Kentavious Caldwell-Pope
Prendiamoci un minuto di silenzio per i restricted free agent di questa sessione di mercato. Già il Draft del 2013, quello con Anthony Bennett alla numero 1, era quello che era; se poi ci aggiungiamo la pochezza delle offerte arrivate per i restricted di quest’anno, vien voglia da dedicare un brindisi triste ai ragazzi del 2013. Tra questi, i Detroit Pistons hanno addirittura preferito legarsi le mani da soli per offrire un contratto a Langston Galloway e poi hanno scommesso su un anno di Avery Bradley (con la quasi certezza di doverlo strapagare tra dodici mesi per evitare di perderlo a zero) pur di non dare dei soldi a Kentavious Caldwell-Pope. Ora l’assistito di Rich Paul può scegliersi la squadra che vuole, ma in un mercato in cui ormai i soldi — o almeno, i soldi che lui si aspettava per quest’estate, in cui si parlava anche di massimo salariale — sono quasi del tutto spariti. Nelle stesse condizioni si trovano anche Nerlens Noel a Dallas, Mason Plumlee a Denver, Jamychal Green a Memphis e Alex Len a Phoenix, mentre Otto Porter per sua fortuna ha trovato una sponda favorevole a Brooklyn, costringendo Washington a pareggiare alla simpatica cifra di 106.5 milioni in quattro anni — più di quello che prenderanno Rudy Gobert e Giannis Antetokounmpo che hanno esteso un anno fa a cifre inferiori rispetto al max.

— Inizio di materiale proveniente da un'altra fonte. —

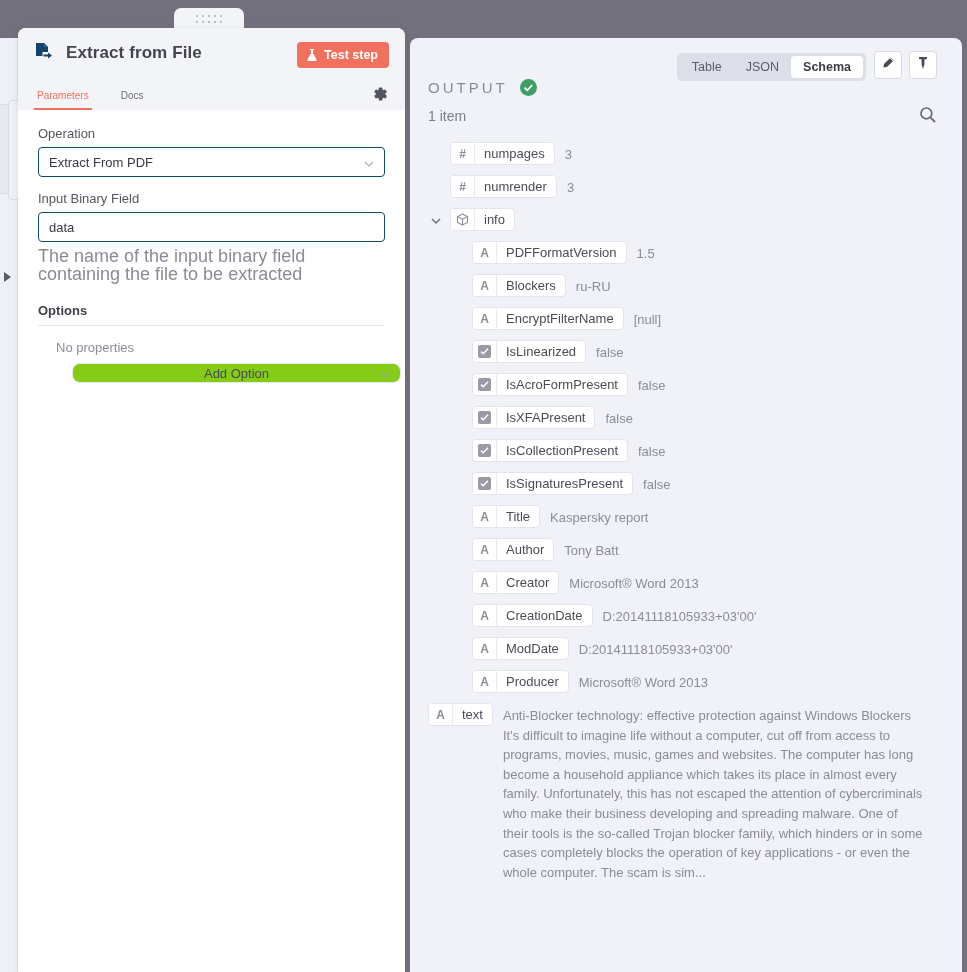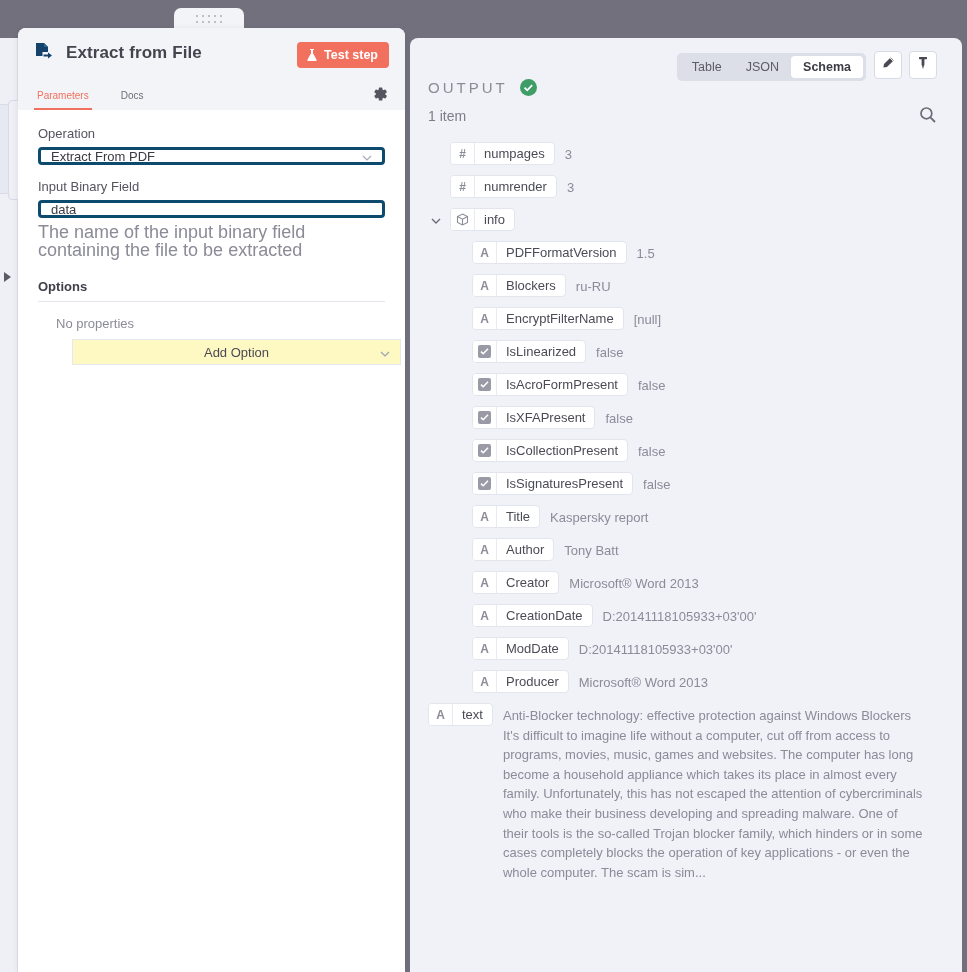"Extract From PDF" .select, .textinput { border: 3px solid #0c4a6e -> 1px solid #0c4a6e; height: 18px -> 30px }
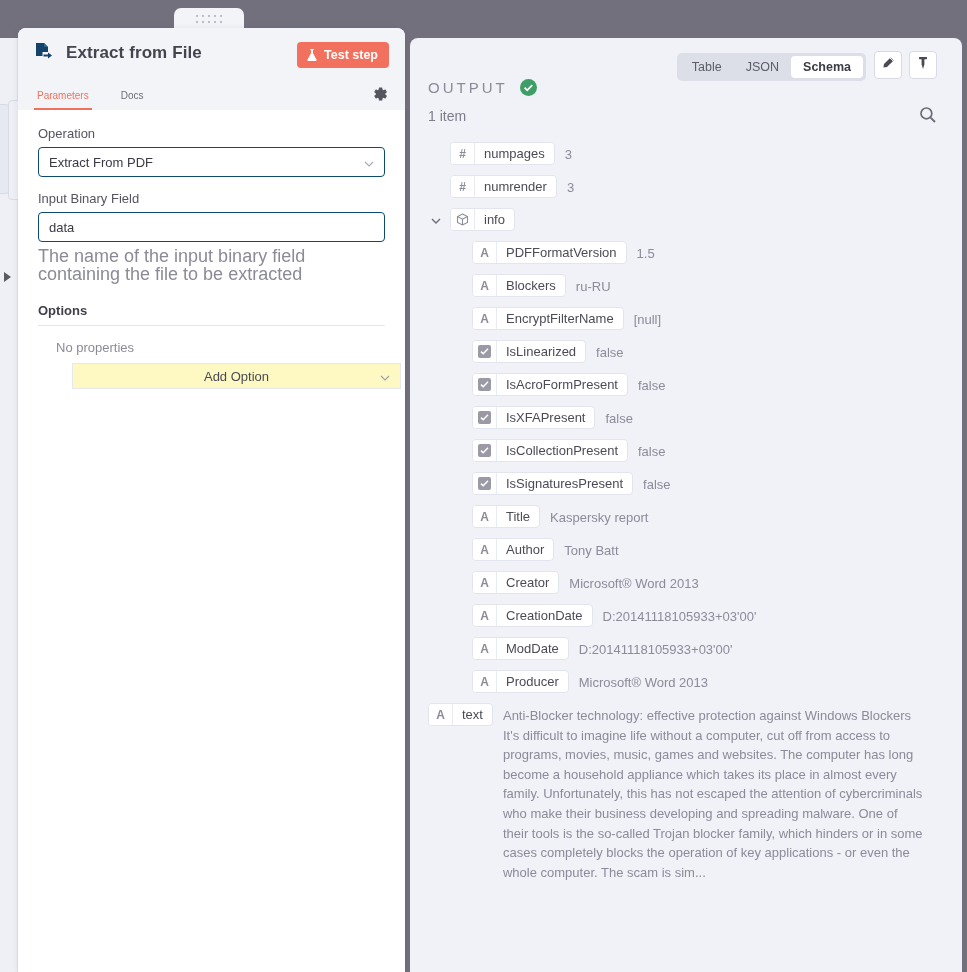"Add Option" .addopt { background: #fef9c3 -> #84cc16; border-radius: 0 -> 8px; height: 26px -> 20px }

George Hill, Zach Randolph e Vince Carter a Sacramento
Se c’è una cosa che abbiamo imparato da questo mercato è che, a differenza degli anni scorsi, le squadre hanno molto meno spazio salariale da investire sui free agent. Come se si facesse a un enorme giro alle sedie musicali, la canzone per uno come George Hill — che solo qualche mese fa ha sdegnosamente rifiutato un’estensione da 20+ milioni all’anno da Utah — si è fermata molto velocemente, trovando una sedia a Sacramento ma dovendo concedere un terzo anno solo parzialmente garantito (mentre Jeff Teague a Minnesota li ha avuti tutti per il solo fatto di essersi mosso in fretta). I Kings si sarebbero potuti accontentare di aggiungere un giocatore di sicuro affidamento e una presenza positiva in spogliatoio per i propri giovani, ma hanno voluto impegnare ulteriormente il loro preziosissimo spazio salariale su due anni di Zach Randolph a 24 milioni complessivi e un anno di Vince Carter a 8 milioni — due veterani rispettati e rispettabilissimi che aiuteranno i giovani a capire come si vive nella NBA, ma che occupano minuti e aiutano a vincere un filo troppo rispetto a quanto sarebbe auspicabile. Prima di queste ultime due firme l’estate dei Kings poteva avvicinarsi a voti altissimi come il 9, considerando anche l’ottimo Draft svolto, ma le ultime mosse ci mostrano che anche nella NBA il lupo perde il pelo ma non quell’altra cosa là.